Lagrange and KKT Multipliers
Introduction
All optimization problems are related to minimizing a function (usually termed loss, cost or error function) or maximizing a function (such as the likelihood) with respect to some variable $\mathbf{x}$. If there are constraints in the possible values of $\mathbf{x}$, the method of Lagrange Multipliers can restrict the search of solutions in the feasible set of values of $\mathbf{x}$. Let us limit the constraints to equalities, for now. The problem can be formulated as: $$ \mathbf{x^\star} = \underset{\mathbf{x}}{\textrm{argmin}} f(\mathbf{x}) $$ $$\textrm{subject to } h_i(\mathbf{x}) = 0, \forall i=1,..,m$$ In words, find the solution that minimizes $f(\mathbf{x})$, as long as all equalities $h_i(\mathbf{x}) = 0$ hold. It is easy to see that any equality constraint can be defined, so long as all terms are in the left side of the equation. The method of Lagrange Multipliers works as follows: Put the cost function as well as the constraints in a single minimization problem, but multiply each constraint by a factor $\lambda_i$ (the lagrange multipliers). In our example, we would have $m$ lagrange multipliers. Hence the expression for the optimization problem becomes: $$ \mathbf{x^\star} = \underset{\mathbf{x}}{\textrm{argmin }} L(\mathbf{x}, \mathbf{\lambda}) = \underset{\mathbf{x}}{\textrm{argmin }} f(\mathbf{x}) + \underset{i=1}{\overset{m}{\sum}} \lambda_i h_i(\mathbf{x}), $$ where $L(\mathbf{x}, \mathbf{\lambda})$ is the Lagrangian and depends also on $\mathbf{\lambda}$, which is a vector of all multipliers.
As usual, we find the roots of the gradient of the loss function with respect to $\mathbf{x}$ to find the minimum (in case of a convex function) or the maximum (in case of a concave function). That will give us the optimality condition: $$ \nabla_{\mathbf{x}}L(\mathbf{x}, \lambda) = \nabla_{\mathbf{x}}f(\mathbf{x}) + \sum_i\lambda_i \nabla_{\mathbf{x}}h_i(\mathbf{x}) = 0. $$ We have number of variables equal to the elements in $\mathbf{x}$ (say $k$) plus the number of lagrange multipliers ($m$), and, as of now, we only have $k$ equations coming from the gradient with respect to $\mathbf{x}$. If we derive the loss function with respect to each lagrange multiplier, we have $m$ more equations and each new equation is: $$ \frac{\partial L(\mathbf{x}, \lambda)}{\partial \lambda_i} = h_i(\mathbf{x}) = 0, $$ which means that by forcing their derivates to zero we are also limiting the possible solutions to the ones that meet the constraints. Having the same number of equations and variables makes the problem determined and can be solved. Since in the solution, the terms multiplied by the multipliers are zero, they have no contribution to the value of the loss function.
A graphical explanation
There is also an intuitive graphical explanation for the method. Referring to the next figure, the extremum points of the function subject to the constraint (two different examples in the figure) are points at which the gradient of function $f(x,y)$ points in the same direction as the gradient of function $h(x,y)$ (apart from a multiplication factor).
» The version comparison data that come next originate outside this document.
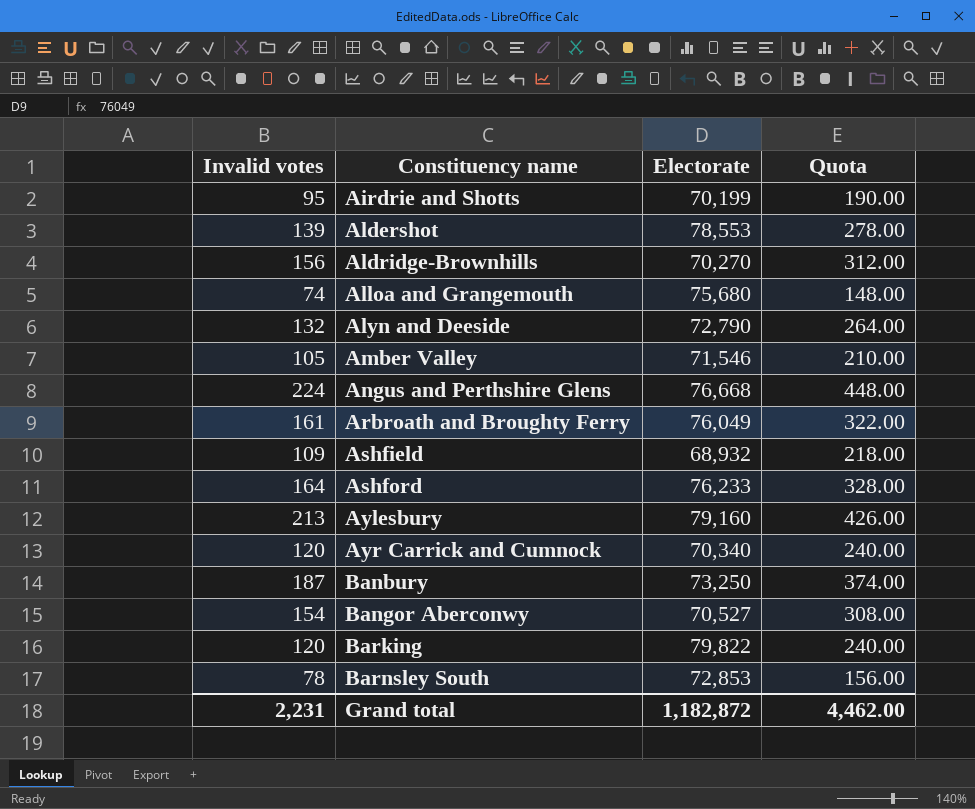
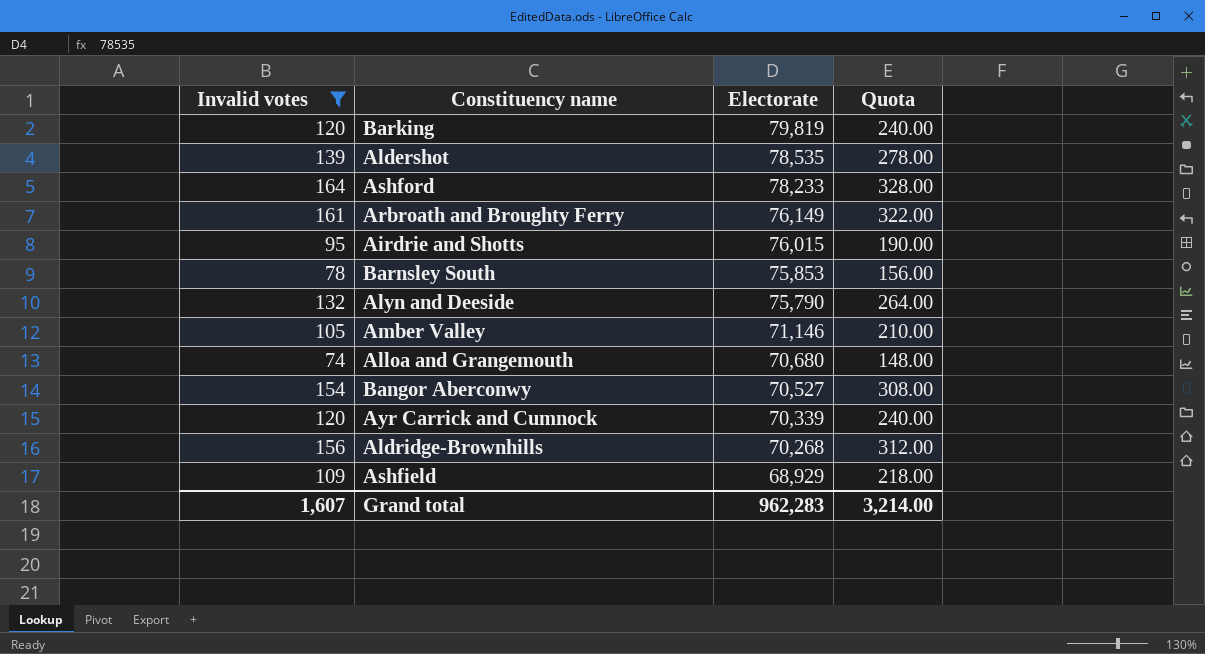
filter: none -> Invalid votes <= 164
row order: Constituency name ascending -> Electorate descending
Barking | Electorate: 79,822 -> 79,819
Aldershot | Electorate: 78,553 -> 78,535
Ashford | Electorate: 76,233 -> 78,233
Arbroath and Broughty Ferry | Electorate: 76,049 -> 76,149
Airdrie and Shotts | Electorate: 70,199 -> 76,015
Barnsley South | Electorate: 72,853 -> 75,853
Alyn and Deeside | Electorate: 72,790 -> 75,790
Amber Valley | Electorate: 71,546 -> 71,146
Alloa and Grangemouth | Electorate: 75,680 -> 70,680
Ayr Carrick and Cumnock | Electorate: 70,340 -> 70,339
Aldridge-Brownhills | Electorate: 70,270 -> 70,268
Ashfield | Electorate: 68,932 -> 68,929
Grand total | Invalid votes: 2,231 -> 1,607
Grand total | Electorate: 1,182,872 -> 962,283
Grand total | Quota: 4,462.00 -> 3,214.00

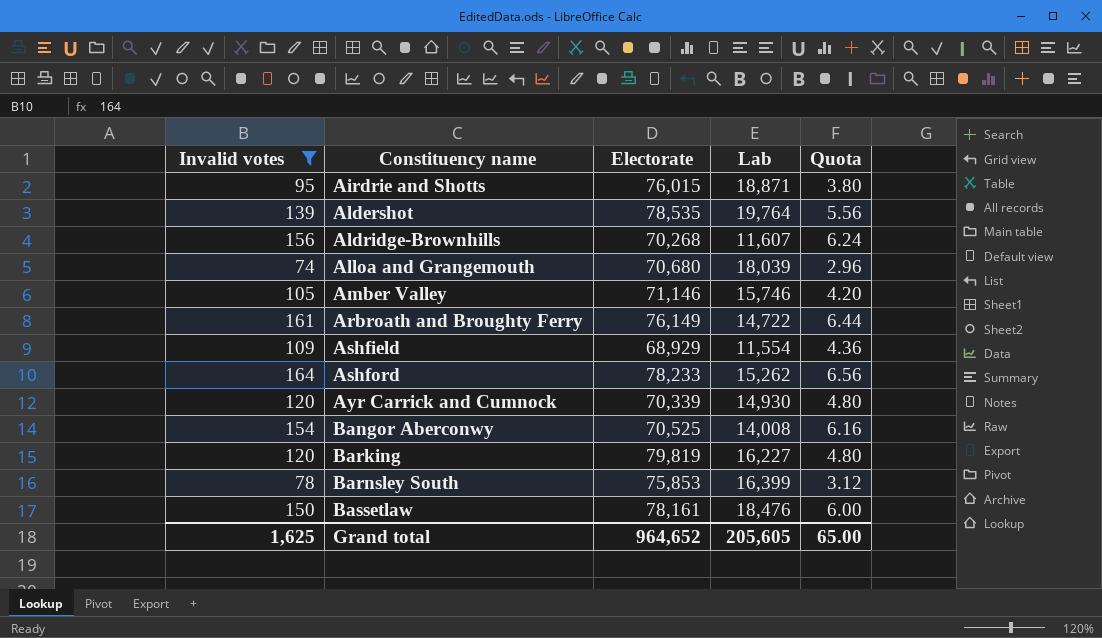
row order: Electorate descending -> Constituency name ascending
column Lab | position: none -> 4
column Quota | formula: [Invalid votes] * 2 -> [Invalid votes] * 0.04
row Alyn and Deeside: 132 | 75,790 | 264.00 -> none
Bangor Aberconwy | Electorate: 70,527 -> 70,525
row Bassetlaw: none -> 150 | 78,161 | 18,476 | 6.00
Grand total | Invalid votes: 1,607 -> 1,625
Grand total | Electorate: 962,283 -> 964,652
Grand total | Quota: 3,214.00 -> 65.00

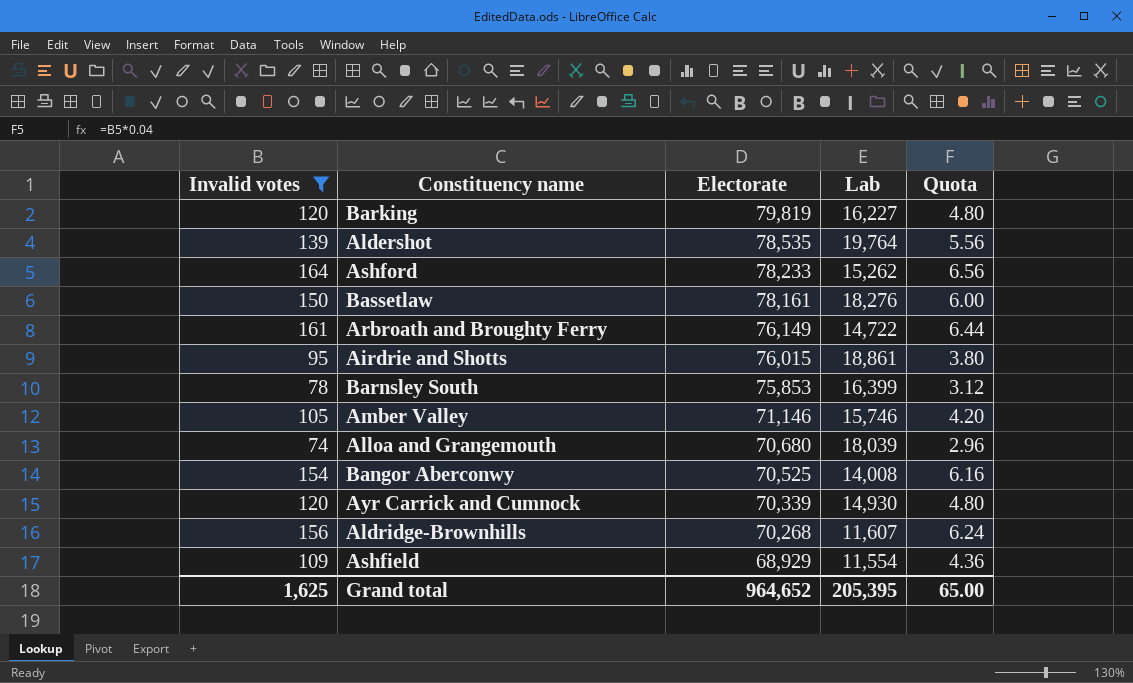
row order: Constituency name ascending -> Electorate descending
Bassetlaw | Lab: 18,476 -> 18,276
Airdrie and Shotts | Lab: 18,871 -> 18,861
Grand total | Lab: 205,605 -> 205,395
Starting from the extremum without constraints, we can keep increasing $f(\mathbf{x})$ and enlarge their contours until the contour reach our constraint. For all sets of values in that contour, only the one where $g(\mathbf{x}) = 0$ is valid. Furthermore, at that same point, the counter line tangent is the same as the tangent of the constraint. That point is said to be stationary. Given a certain stationary point $\mathbf{x}$, any direction $\mathbf{v}$ that will not change the value of $f(\mathbf{x})$ is $$f(\mathbf{x} + \mathbf{v}) = f(\mathbf{x})$$ $$f(\mathbf{x}) + \nabla_\mathbf{x} f(\mathbf{x}) \mathbf{v} = f(\mathbf{x})$$ $$\nabla_\mathbf{x} f(\mathbf{x}) \mathbf{v} = 0$$ The directions that keep the point stationary are perpendicular to $\nabla_\mathbf{x} f(\mathbf{x})$. On the other hand, the same rule applies to the keep the constraints valid: $$g(\mathbf{x} + \mathbf{v}) = g(\mathbf{x}) = 0$$ $$g(\mathbf{x}) + \nabla_\mathbf{x} g(\mathbf{x}) \mathbf{v} = g(\mathbf{x})$$ $$\nabla_\mathbf{x} g(\mathbf{x}) \mathbf{v} = 0$$ Which means the directions that keep the point within the constraints are perpendicular to $\nabla_\mathbf{x} g(\mathbf{x})$. Then, at stationary points, if the possible directions must be perpendicular to both $\nabla_\mathbf{x} f(\mathbf{x})$ and $\nabla_\mathbf{x} g(\mathbf{x})$ and there tangents are the same, then they must point in the same direction (apart from a multiplicative factor).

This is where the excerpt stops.